(Work request) Beginning with the line that holds "10px -> 20px;" and ending with the last line of the entries, please output each line exactly, apart from any pictures.

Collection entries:
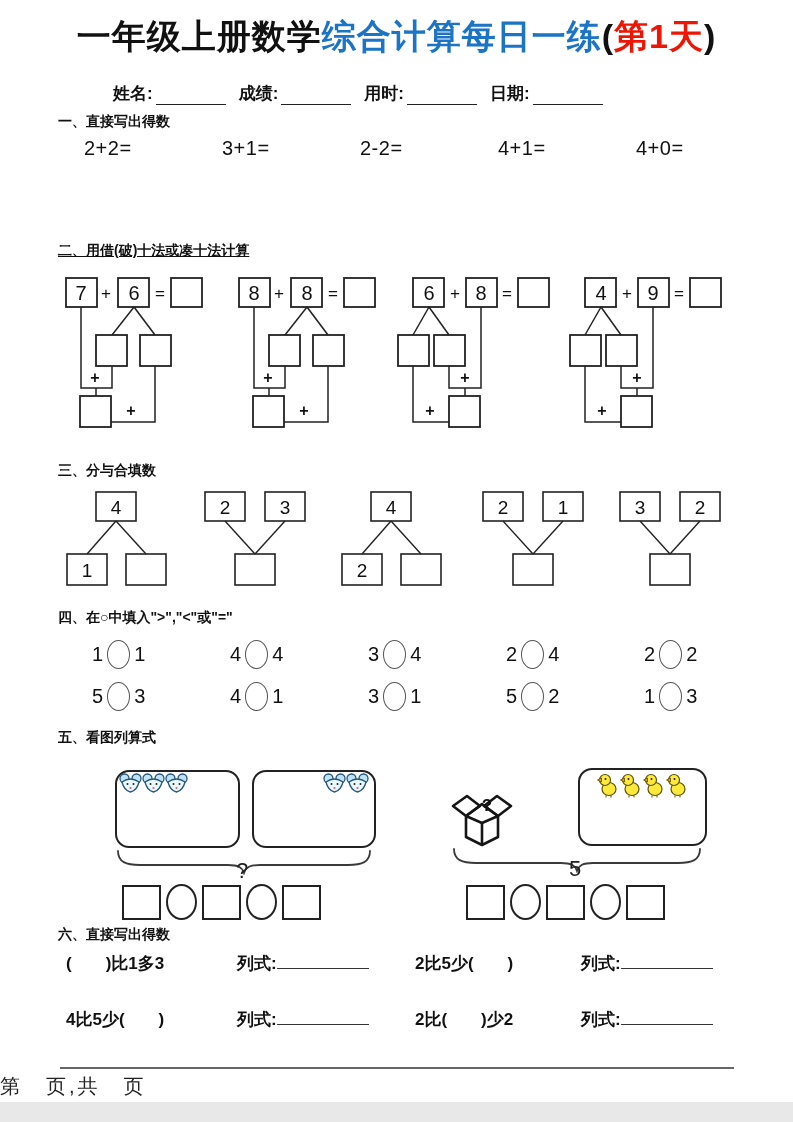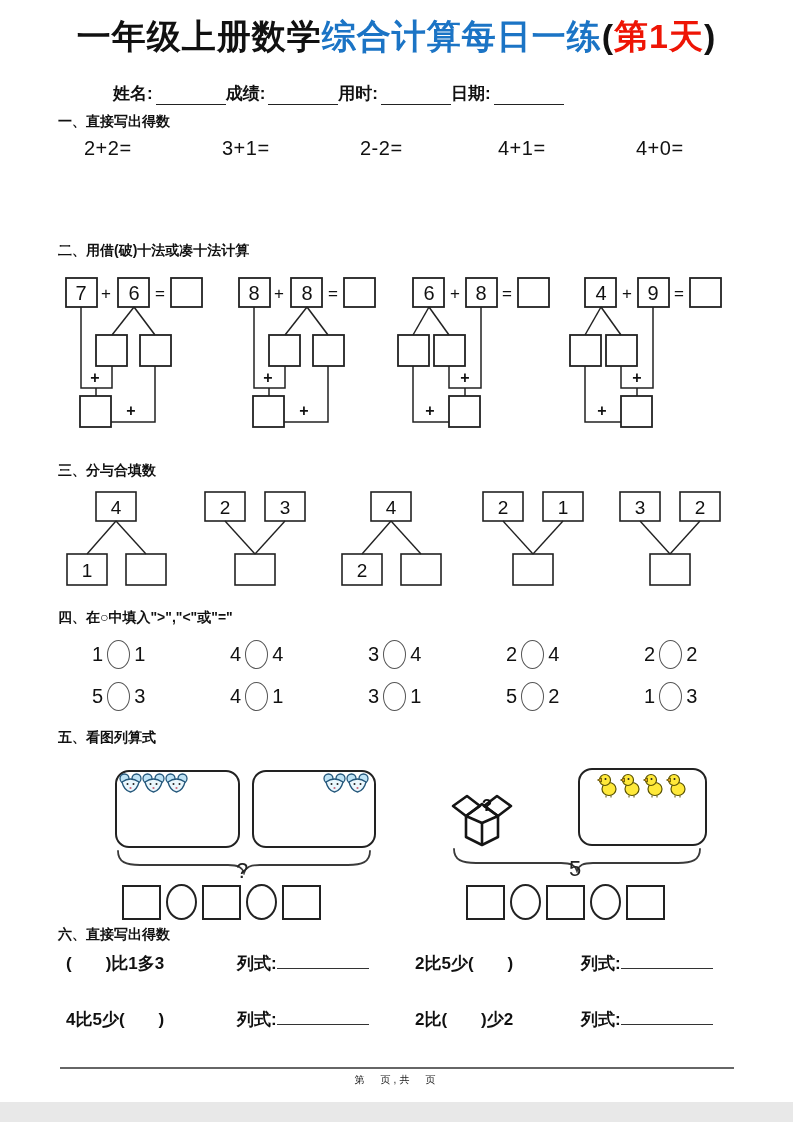"姓名:" .info-line { gap: none -> 13px }
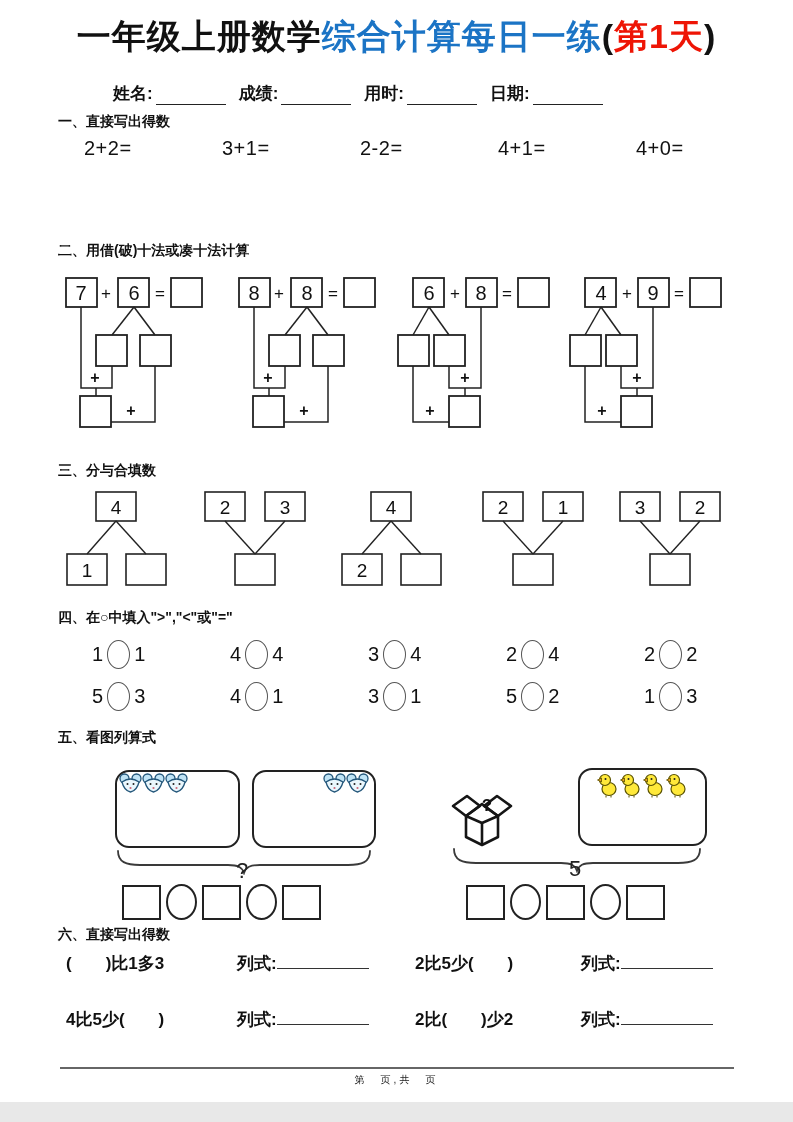"二、用借(破)十法或凑十法计算" div.hdr { text-decoration: none -> underline }
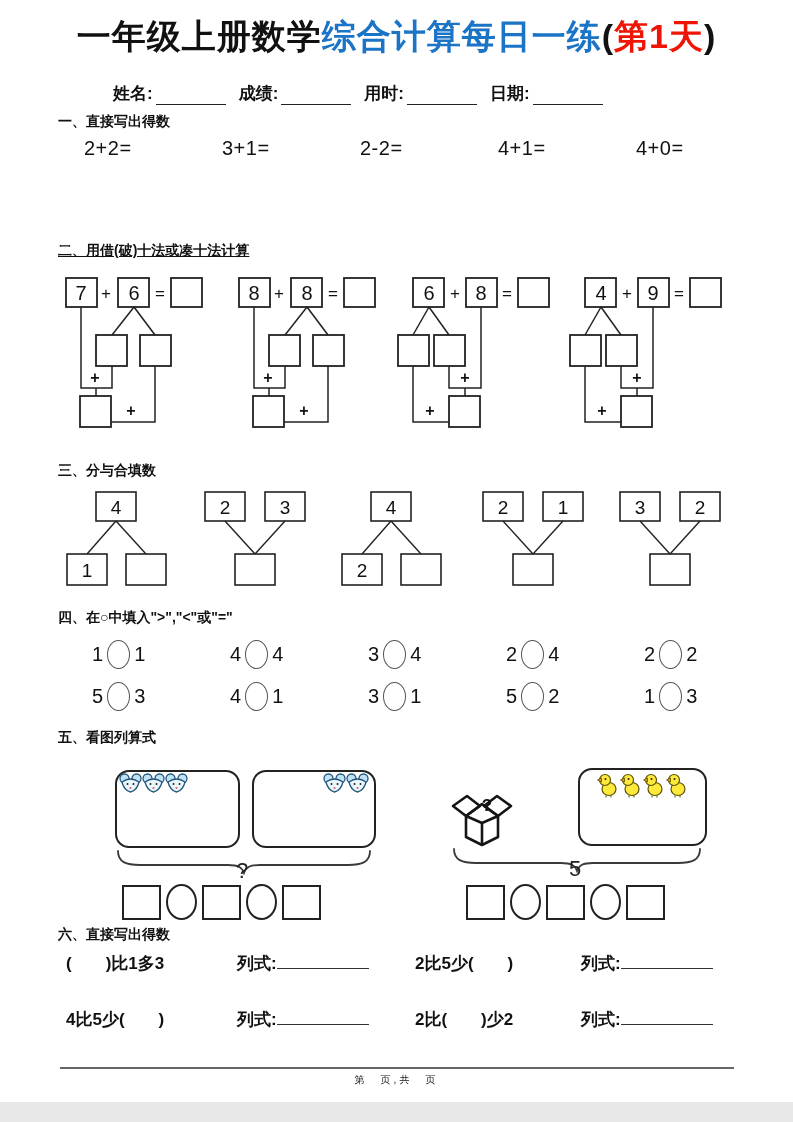"第 页,共 页" .foottext { font-size: 10px -> 20px; text-align: center -> left }
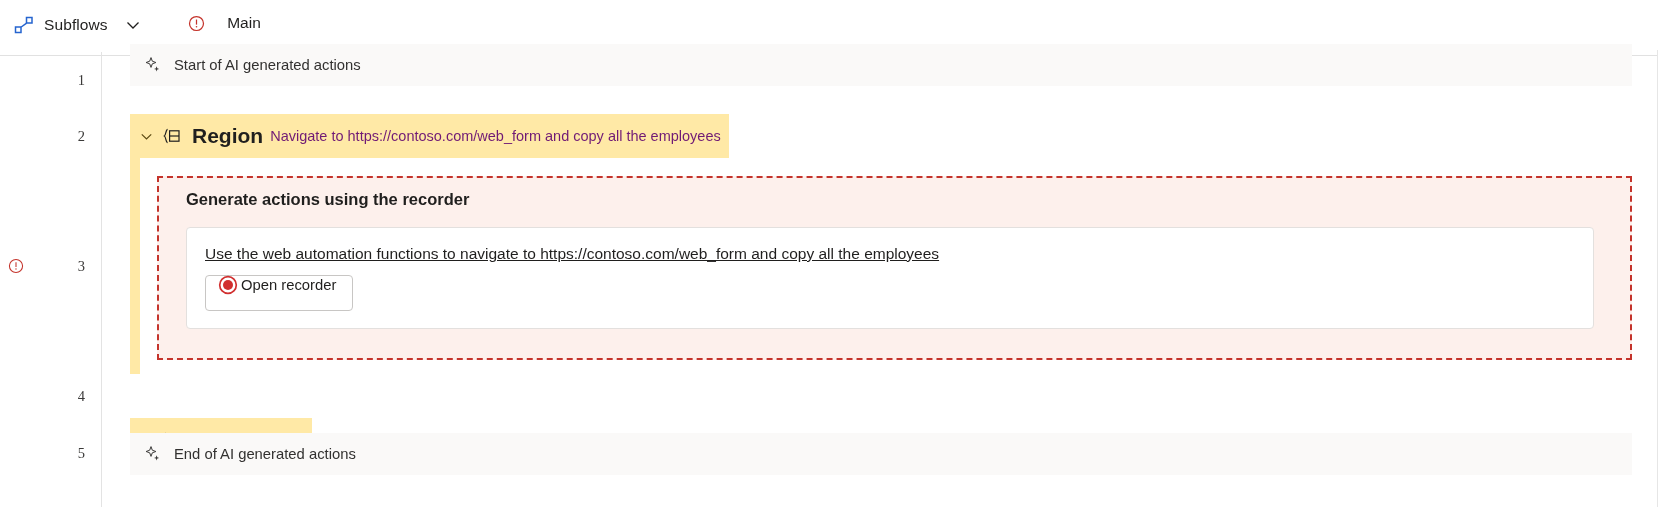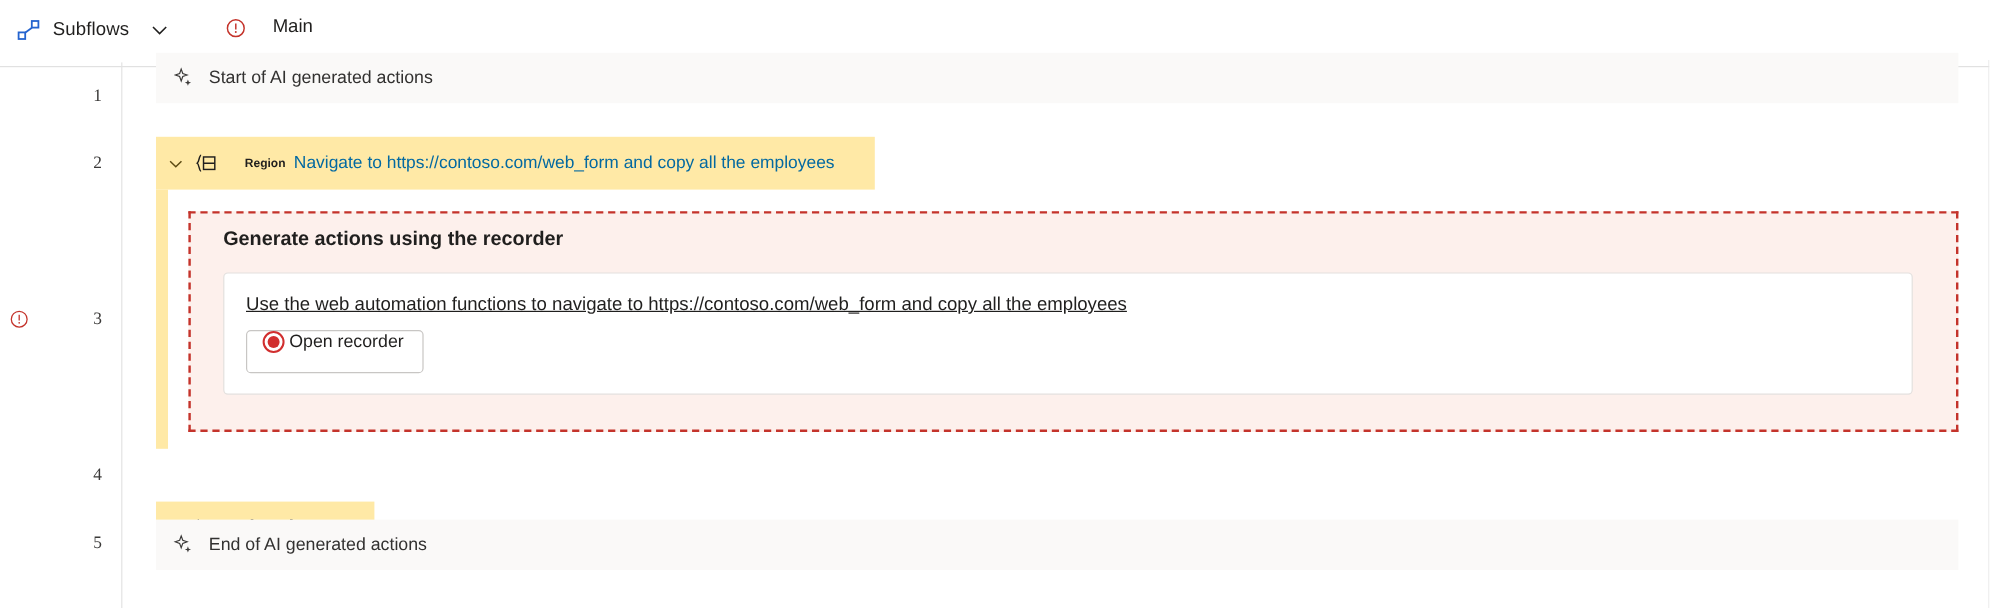"Region" .region-title { font-size: 10px -> 21px; margin-left: 15px -> 3px }
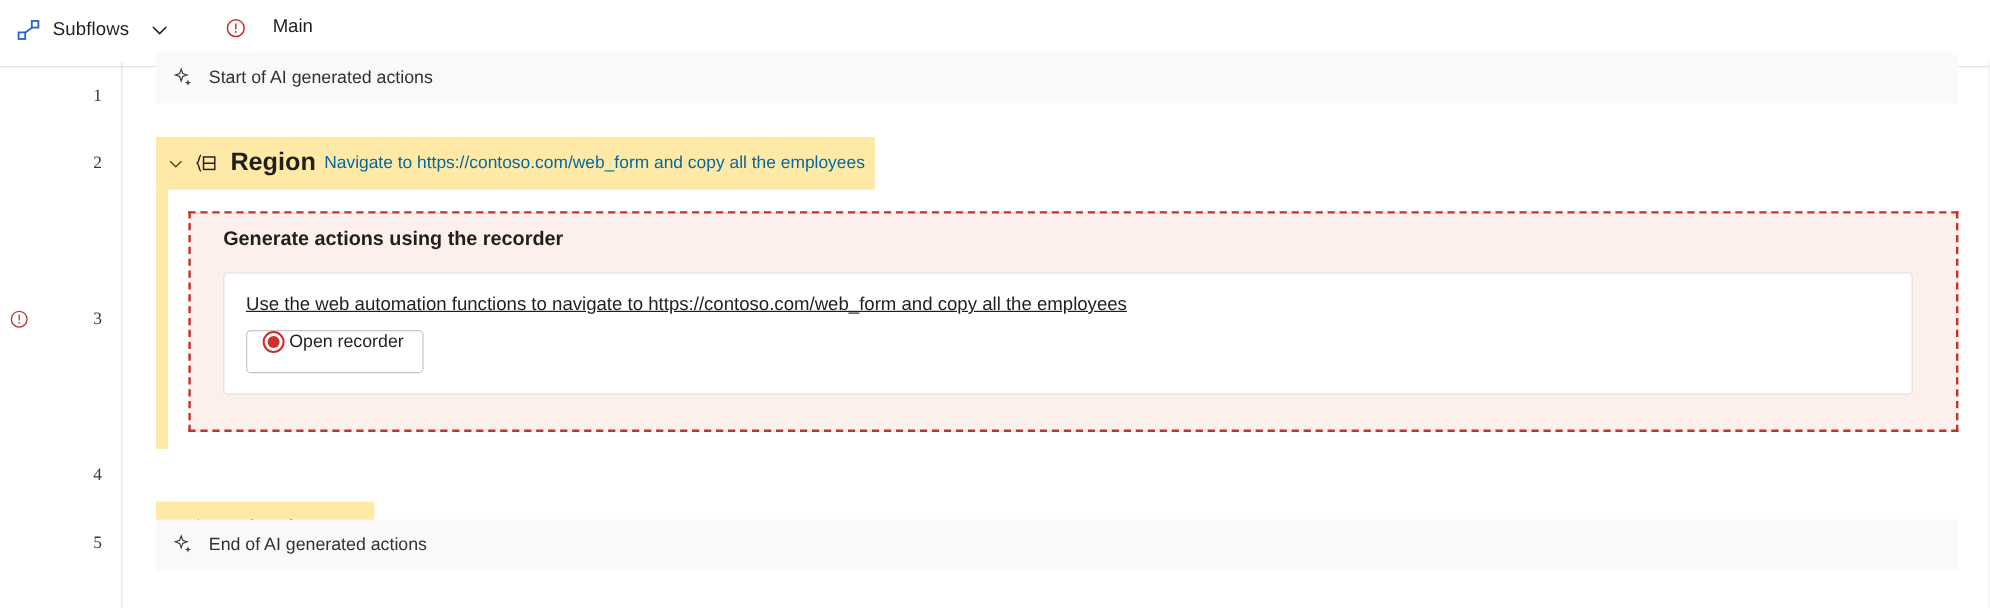"Navigate to https://contoso.com/web_form" .region-desc { color: #0369a1 -> #701a75 }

(Solution to this exercise)
"第 页,共 页" .foottext { font-size: 10px -> 20px; text-align: center -> left }
"Region" .region-title { font-size: 10px -> 21px; margin-left: 15px -> 3px }
"Navigate to https://contoso.com/web_form" .region-desc { color: #0369a1 -> #701a75 }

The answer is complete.